All that is wanted is a word-for-word copy of the line with "font-style: italic;" and every line after it in the data below.

Code change snippets:
========================================

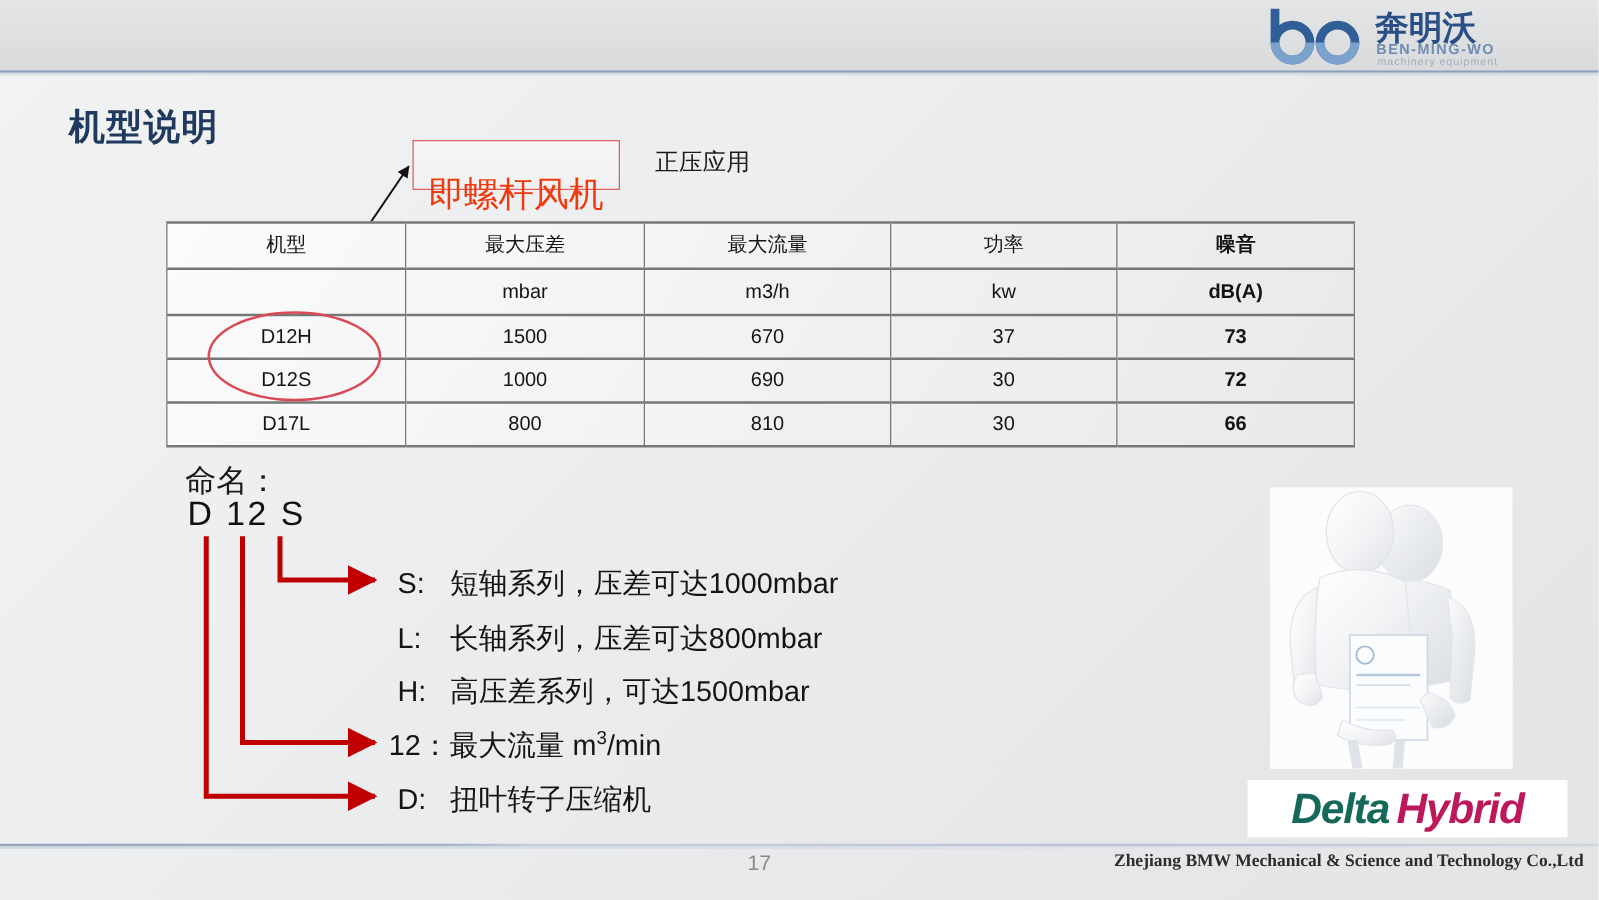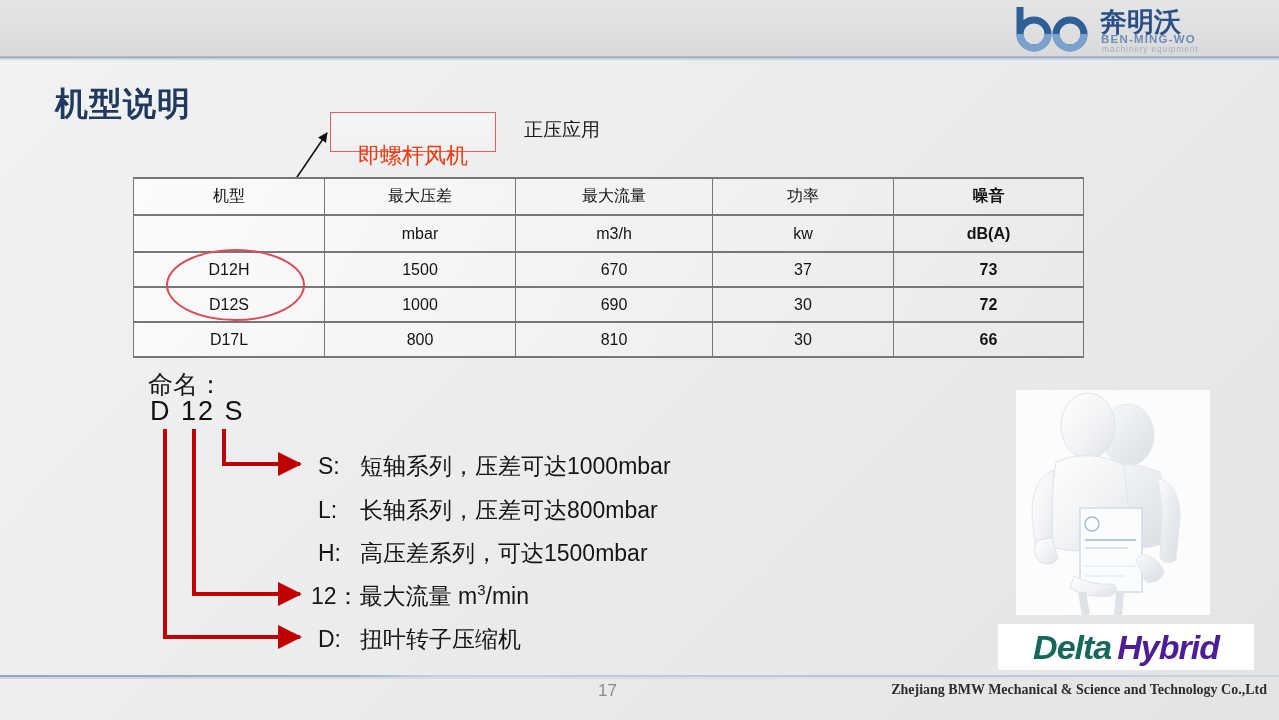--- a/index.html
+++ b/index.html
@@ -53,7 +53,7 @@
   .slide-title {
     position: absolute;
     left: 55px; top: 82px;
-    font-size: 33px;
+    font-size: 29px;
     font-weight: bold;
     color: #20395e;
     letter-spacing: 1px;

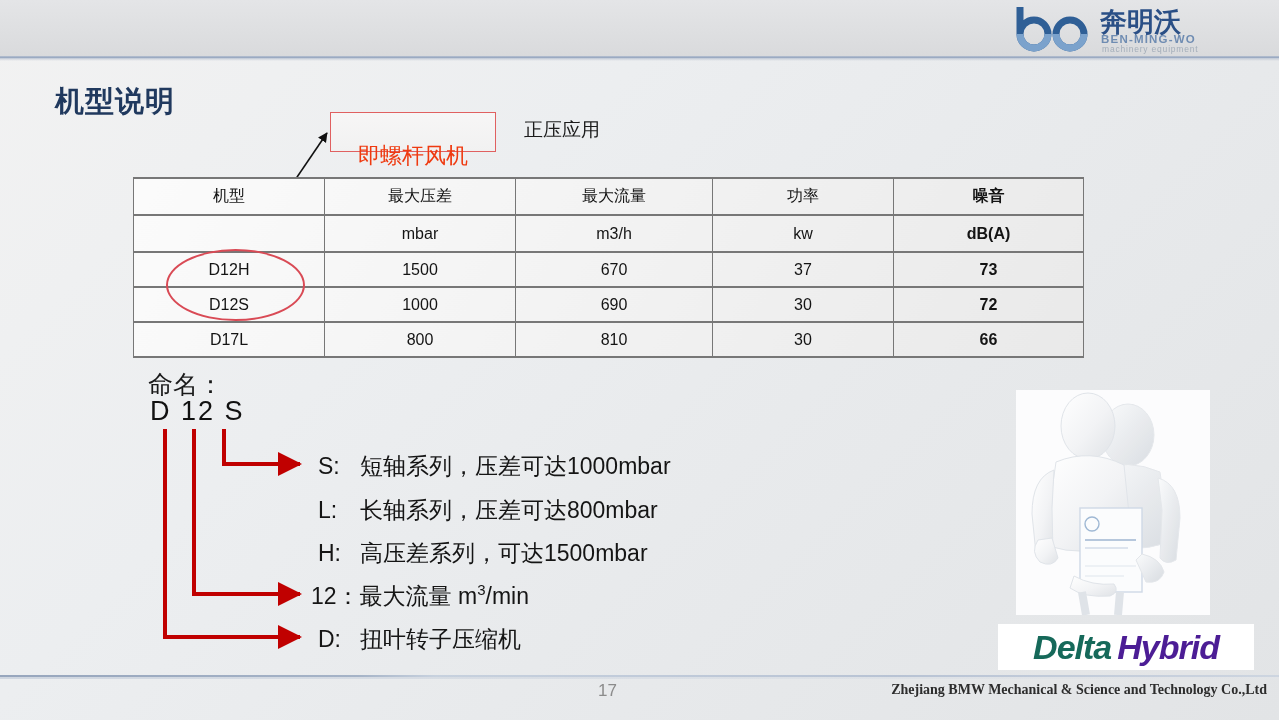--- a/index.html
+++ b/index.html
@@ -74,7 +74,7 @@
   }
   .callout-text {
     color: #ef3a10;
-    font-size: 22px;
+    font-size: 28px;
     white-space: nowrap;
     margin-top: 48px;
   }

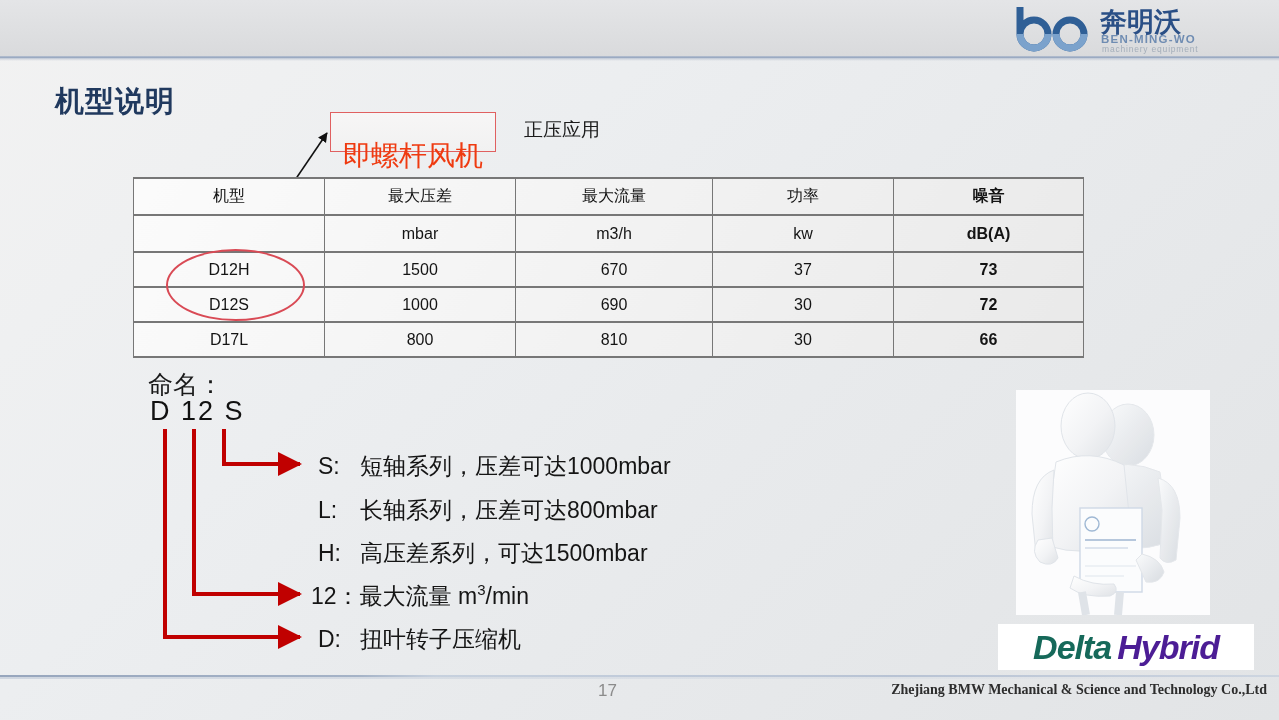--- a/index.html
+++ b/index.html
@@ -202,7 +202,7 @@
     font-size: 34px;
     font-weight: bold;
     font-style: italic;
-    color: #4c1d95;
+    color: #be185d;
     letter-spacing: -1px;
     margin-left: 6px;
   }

========================================

- _OUTPUT OF THE TASK_
     font-style: italic;
-    color: #4c1d95;
+    color: #be185d;
     letter-spacing: -1px;
     margin-left: 6px;
   }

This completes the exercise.